ML-KEM & BIKE Pass Deep Learning IND-CPA Security Test

Last updated: 2025

Key Takeaways

Researchers applied deep neural network (DNN) distinguishers to ML-KEM, BIKE, and HQC — the three NIST-selected or candidate post-quantum KEMs — and found zero exploitable ciphertext patterns at a significance level of α = 0.01

Hybrid KEM constructions combining PQC primitives with RSA, RSA-OAEP, and even plaintext all preserved IND-CPA indistinguishability, provided at least one component was IND-CPA-secure

For your security team, this means empirical DNN-based validation can now complement formal proofs during PQC migration — closing the gap between theoretical guarantees and real-world implementation correctness

[IMAGE: Macro photograph of a quantum processor chip with entangled cyan light beams refracting through crystalline lattice structures, deep black background, cinematic lighting, 8K, dark futuristic aesthetic, no text or human faces]
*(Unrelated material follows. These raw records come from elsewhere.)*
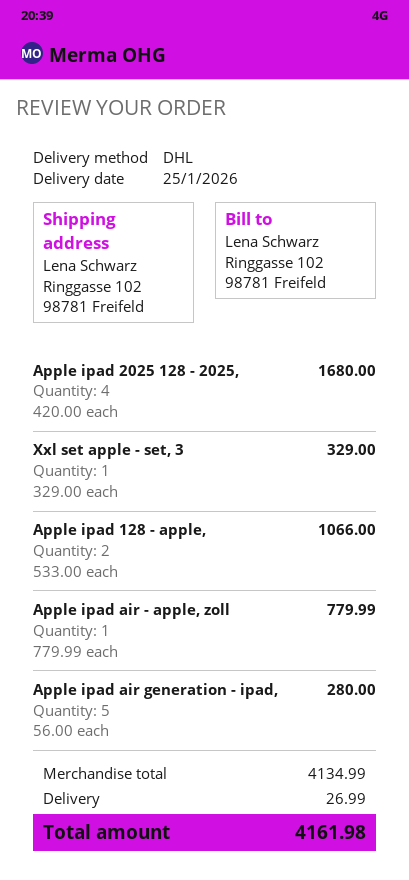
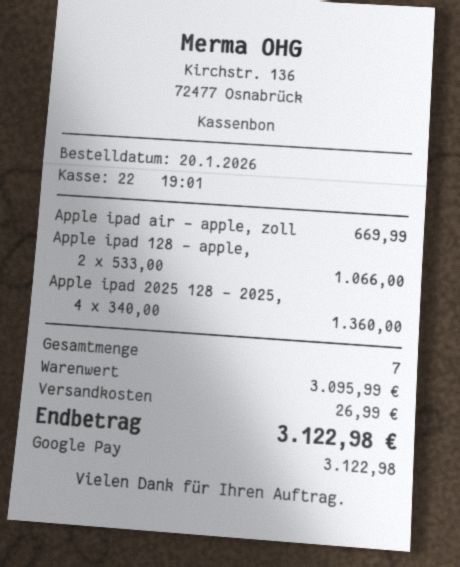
Apple ipad 2025 128 - 2025,: 4 x 420.00 = 1680.00 -> 4 x 340.00 = 1360.00
Xxl set apple - set, 3: 1 x 329.00 = 329.00 -> none
Apple ipad air - apple, zoll: 1 x 779.99 = 779.99 -> 1 x 669.99 = 669.99
Apple ipad air generation - ipad,: 5 x 56.00 = 280.00 -> none
subtotal: 4134.99 -> 3095.99
total: 4161.98 -> 3122.98

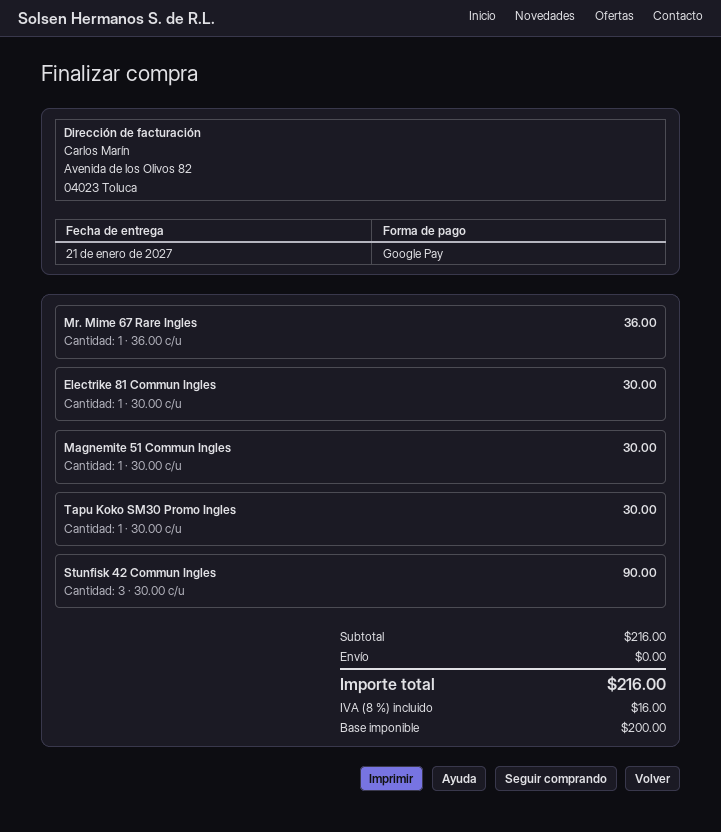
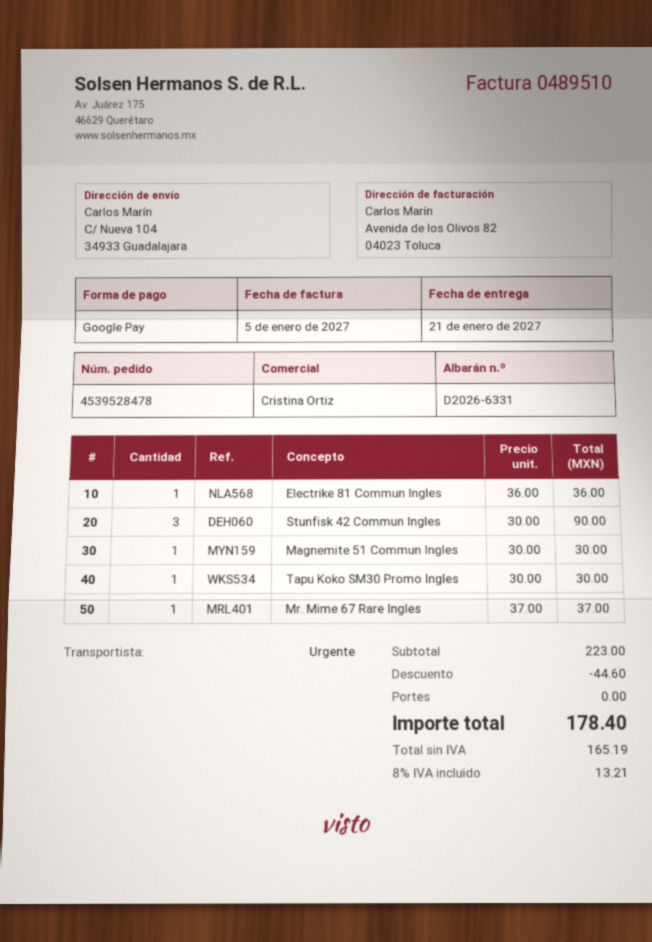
Mr. Mime 67 Rare Ingles: 1 x 36.00 = 36.00 -> 1 x 37.00 = 37.00
Electrike 81 Commun Ingles: 1 x 30.00 = 30.00 -> 1 x 36.00 = 36.00
subtotal: 216.00 -> 223.00
discount: none -> 44.60
net: 200.00 -> 165.19
tax: 8% = 16.00 -> 8% = 13.21
total: 216.00 -> 178.40

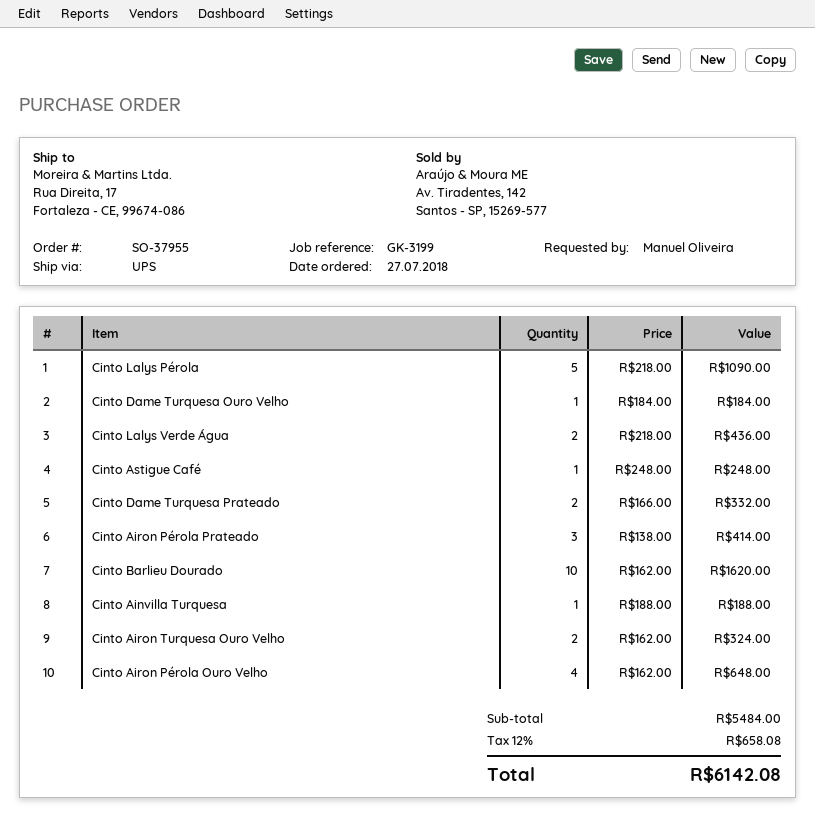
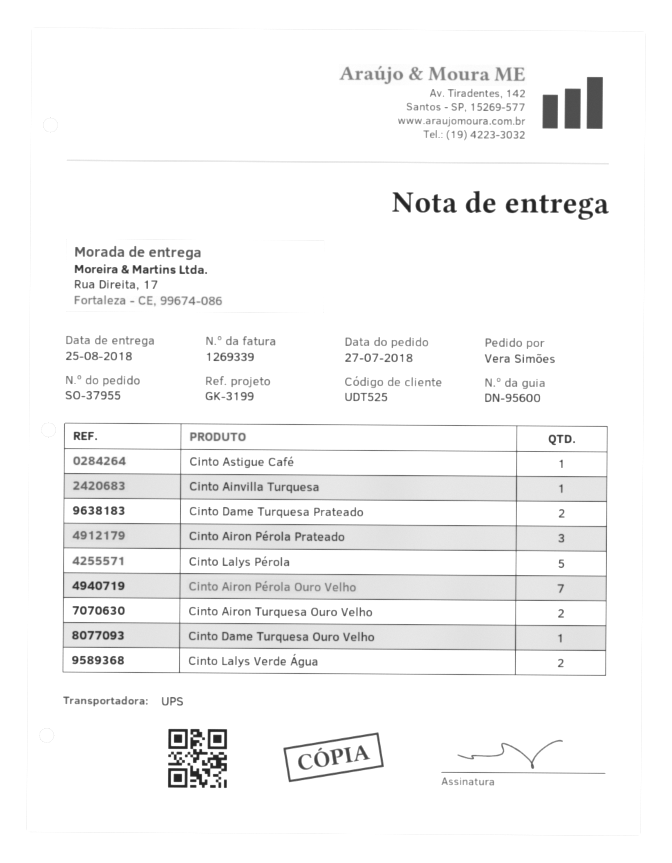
ordered by: Manuel Oliveira -> Vera Simões
Cinto Barlieu Dourado: 10 -> none
Cinto Airon Pérola Ouro Velho: 4 -> 7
The Implementation Gap That Keeps CISOs Awake

Your organization’s PQC migration plan probably references NIST FIPS 203 (ML-KEM) and points to formal security proofs as the foundation of trust. Those proofs are necessary — but they validate the mathematical construction, not your specific implementation running on your specific hardware stack with your specific hybrid configuration.

Consider this scenario: your team deploys a hybrid KEM that wraps ML-KEM around a legacy RSA-OAEP layer for backward compatibility during a phased migration. The formal proof says this should be secure. But has anyone run an adversarial distinguisher against the actual ciphertext output of that composition? If an attacker can train a classifier to distinguish your ciphertexts from random noise — even with marginal statistical advantage — your IND-CPA assumption breaks, and with it, the confidentiality guarantee your board signed off on.

This is precisely the gap that researchers behind arXiv:2604.06942 set out to close.

What the Research Actually Did

The paper — “Evaluating PQC KEMs, Combiners, and Cascade Encryption via Adaptive IND-CPA Testing Using Deep Learning” (arXiv:2604.06942) — reframes the classical IND-CPA security game as a binary classification problem. Instead of a theoretical adversary, the researchers deploy a deep neural network trained on labeled ciphertext data using Binary Cross-Entropy (BCE) loss. If the DNN can learn to distinguish real ciphertexts from random with better-than-chance accuracy, the scheme fails the empirical test.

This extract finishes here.